##### DATA FOR THIS EXERCISE

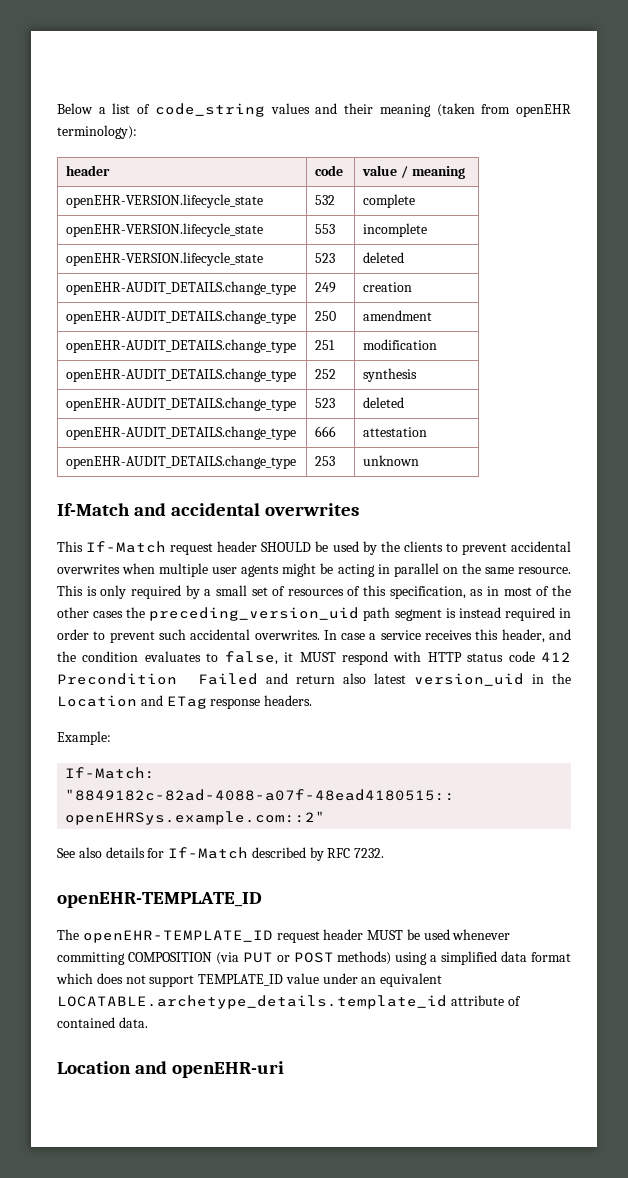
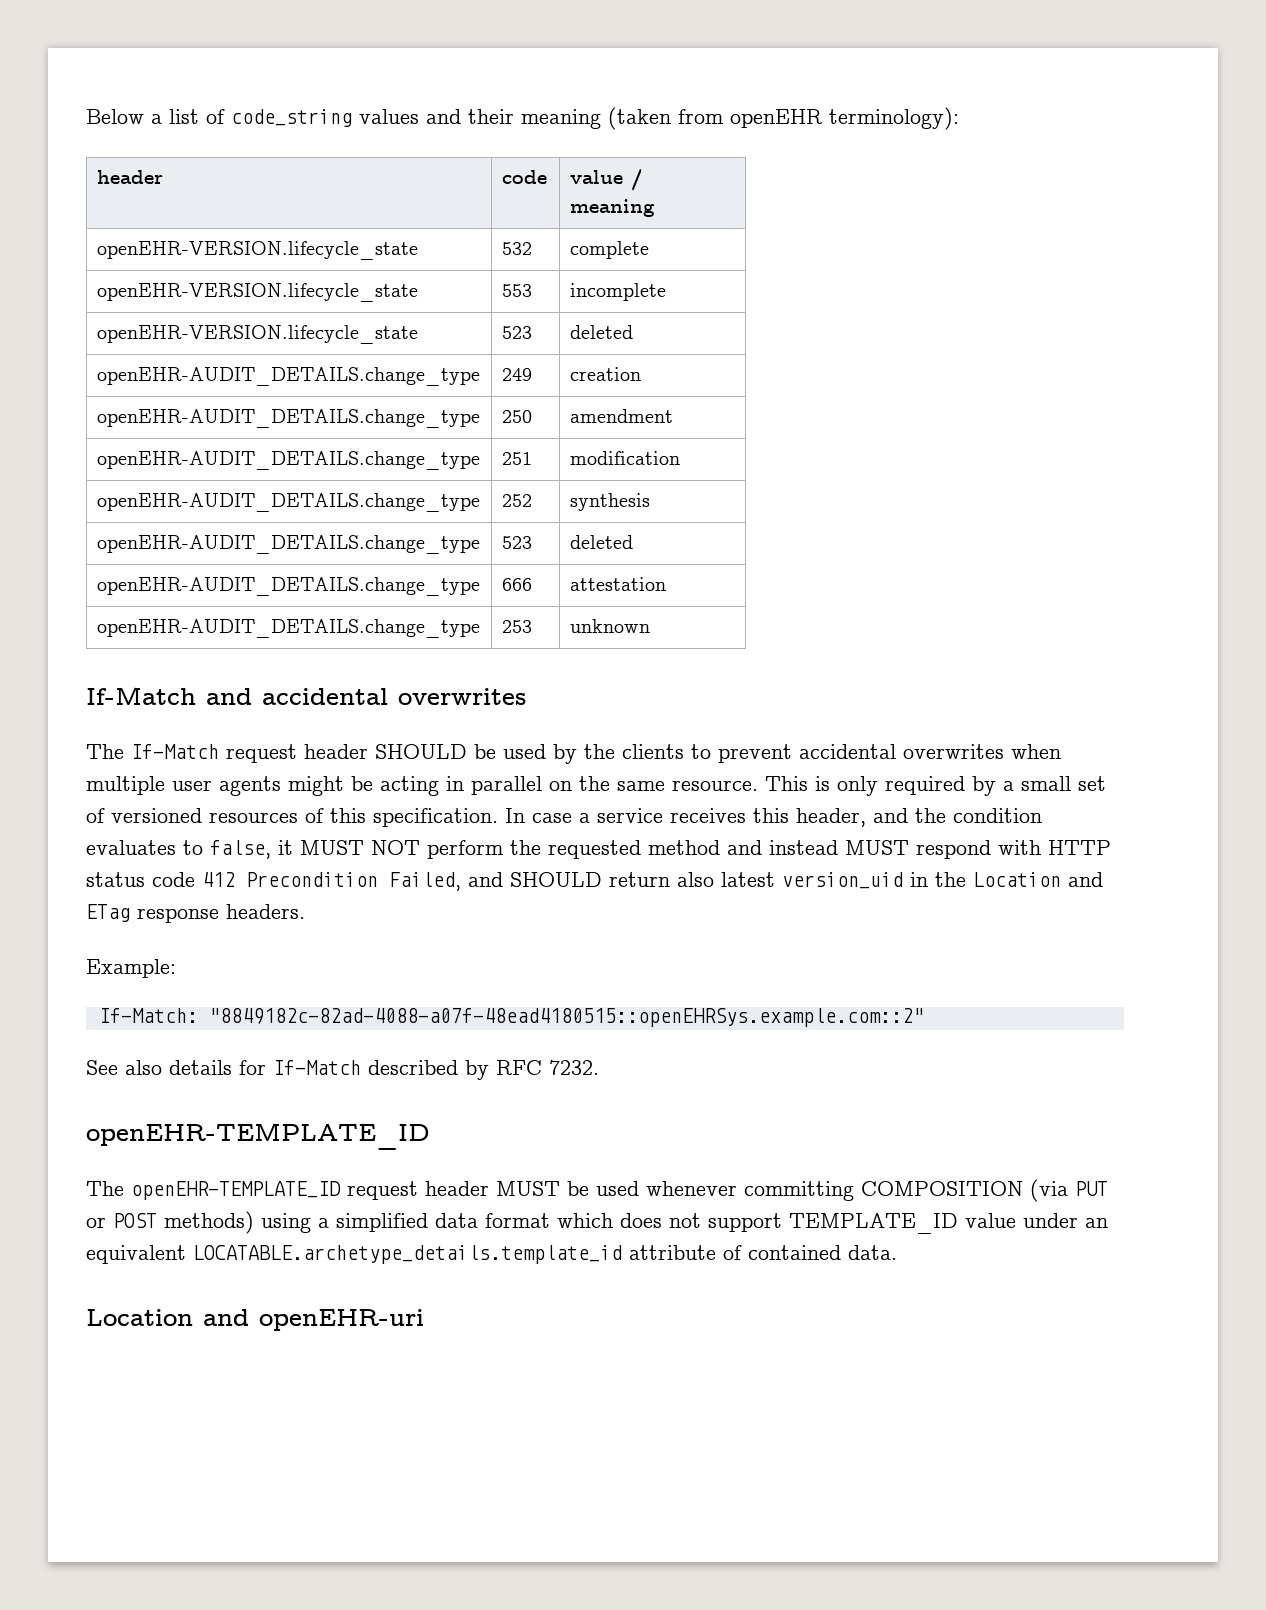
[57,541,83,552] This -> [86,744,124,759] The
(286, 591) none -> [111,808,202,823] versioned
[389,585,571,599] [57,607,571,621] [57,629,320,643] specification, as in most of the other cases the preceding_version_uid path segment is instead required in order to prevent such accidental overwrites. -> [373,808,498,827] specification.
(336, 657) none -> [371,840,909,859] NOT perform the requested method and instead MUST
[198,673,289,685] Failed and -> [389,872,602,891] Failed, and SHOULD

##########

◆ WHAT TO PRODUCE
Transcribe the records above exactly, skipping pictures.

◆ REPLY TO THE EXERCISE
[57,541,83,552] This -> [86,744,124,759] The
(286, 591) none -> [111,808,202,823] versioned
[389,585,571,599] [57,607,571,621] [57,629,320,643] specification, as in most of the other cases the preceding_version_uid path segment is instead required in order to prevent such accidental overwrites. -> [373,808,498,827] specification.
(336, 657) none -> [371,840,909,859] NOT perform the requested method and instead MUST
[198,673,289,685] Failed and -> [389,872,602,891] Failed, and SHOULD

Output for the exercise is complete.